* **Directions**:
Would you transcribe the line that holds "[95,566,176,576] OPTIONAL: -> (89, 332) none", plus every line beneath it through the end of the data, exactly and with nothing added?

(Saved entries)
----
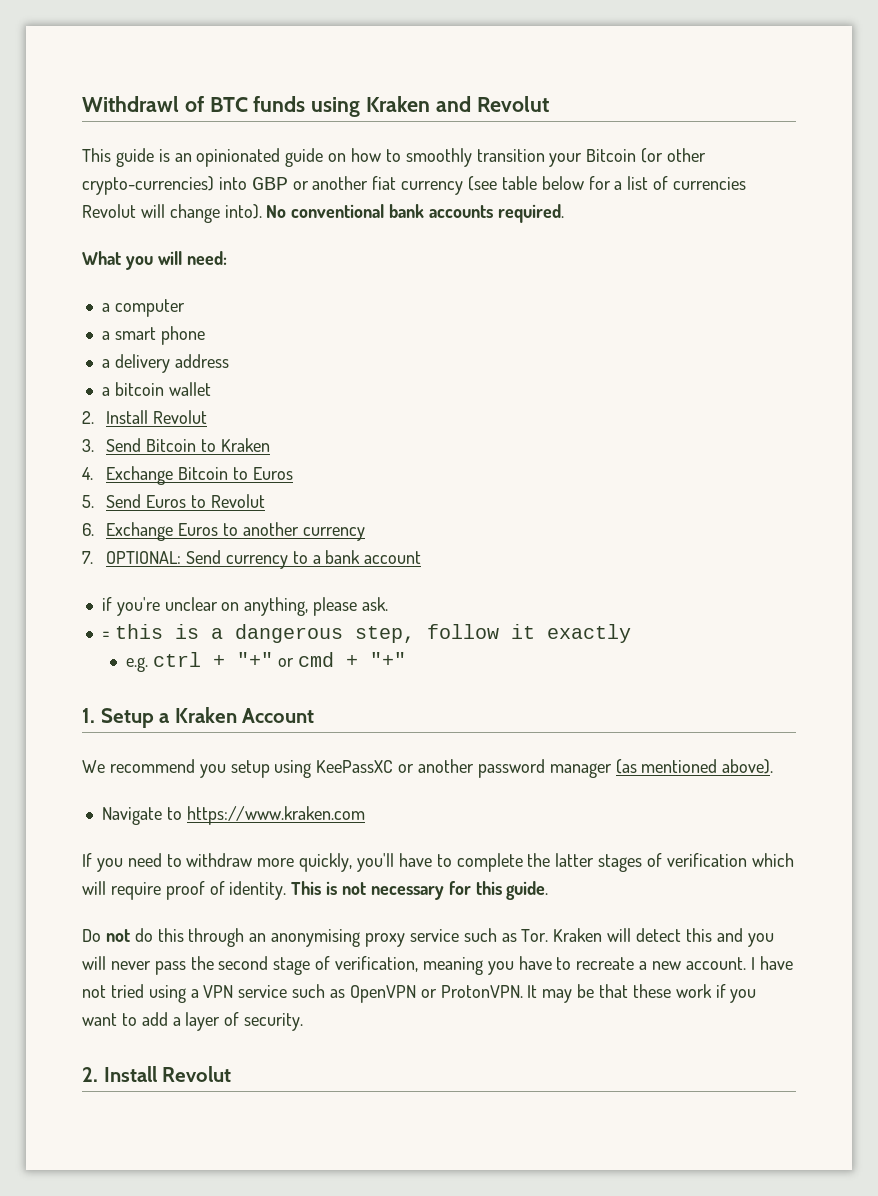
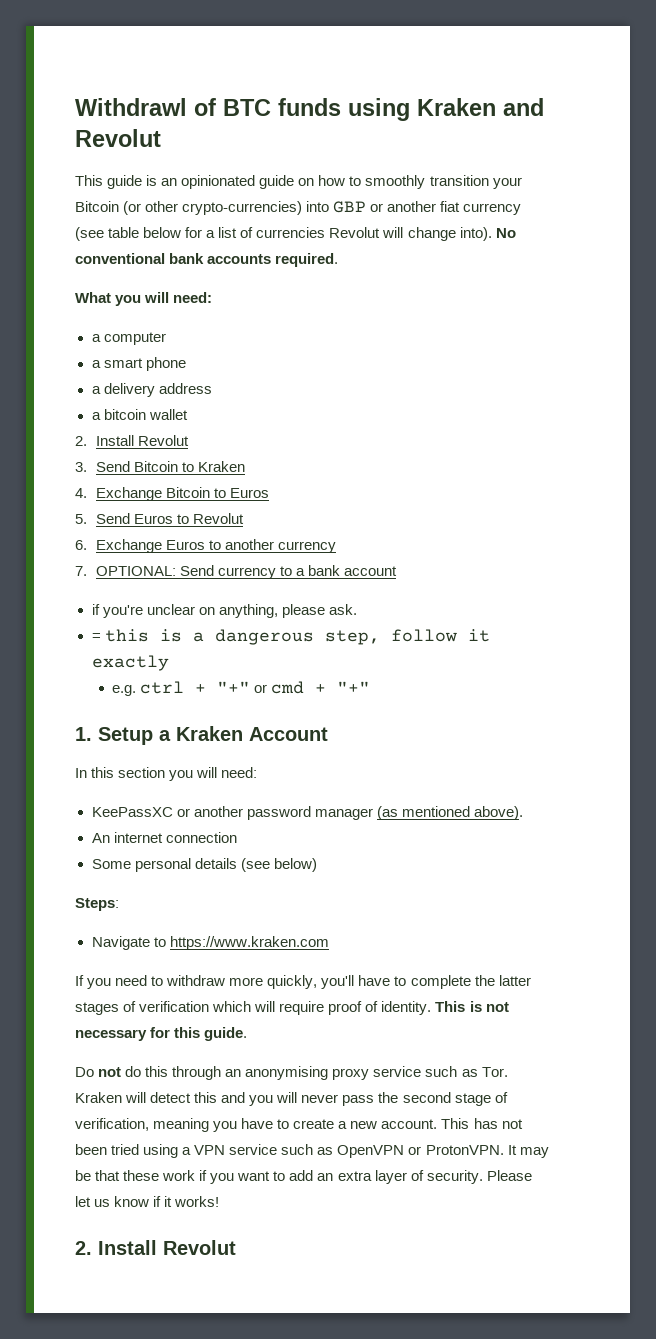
[82,759,312,778] We recommend you setup using -> [75,767,258,781] In this section you will need: //
(774, 766) none -> [91,832,237,843] [91,858,317,872] [75,898,119,911] // An internet connection // Some personal details (see below) // Steps:
[576,957,635,970] recreate -> [293,1119,335,1129] create
[750,956,793,970] [82,985,106,998] I have not -> [441,1118,523,1129] [75,1144,107,1155] This has not been
[172,1017,181,1026] a -> [317,1171,372,1181] an extra
(304, 1022) none -> [486,1170,532,1181] [75,1196,220,1207] Please let us know if it works!

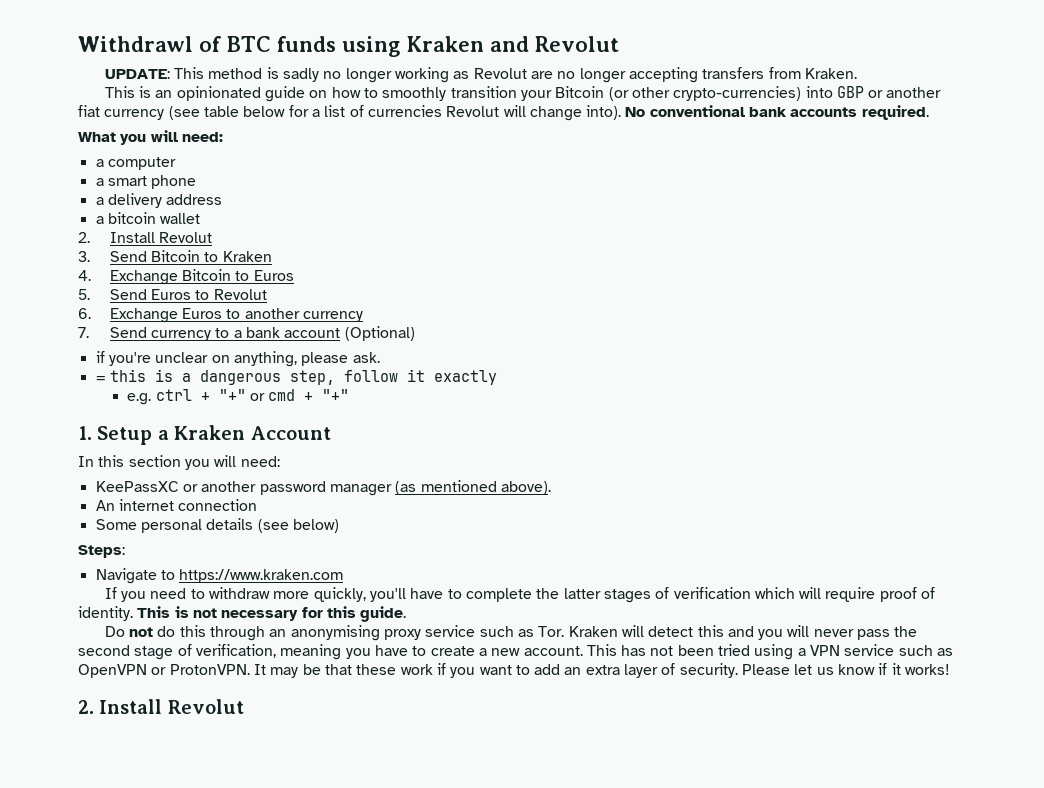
[75,175,143,189] This guide -> [104,67,857,83] [104,86,135,98] UPDATE: This method is sadly no longer working as Revolut are no longer accepting transfers from Kraken. // This
[95,566,176,576] OPTIONAL: -> (89, 332) none
(398, 571) none -> [344,326,415,341] (Optional)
----
* **Output**:
[95,566,176,576] OPTIONAL: -> (89, 332) none
(398, 571) none -> [344,326,415,341] (Optional)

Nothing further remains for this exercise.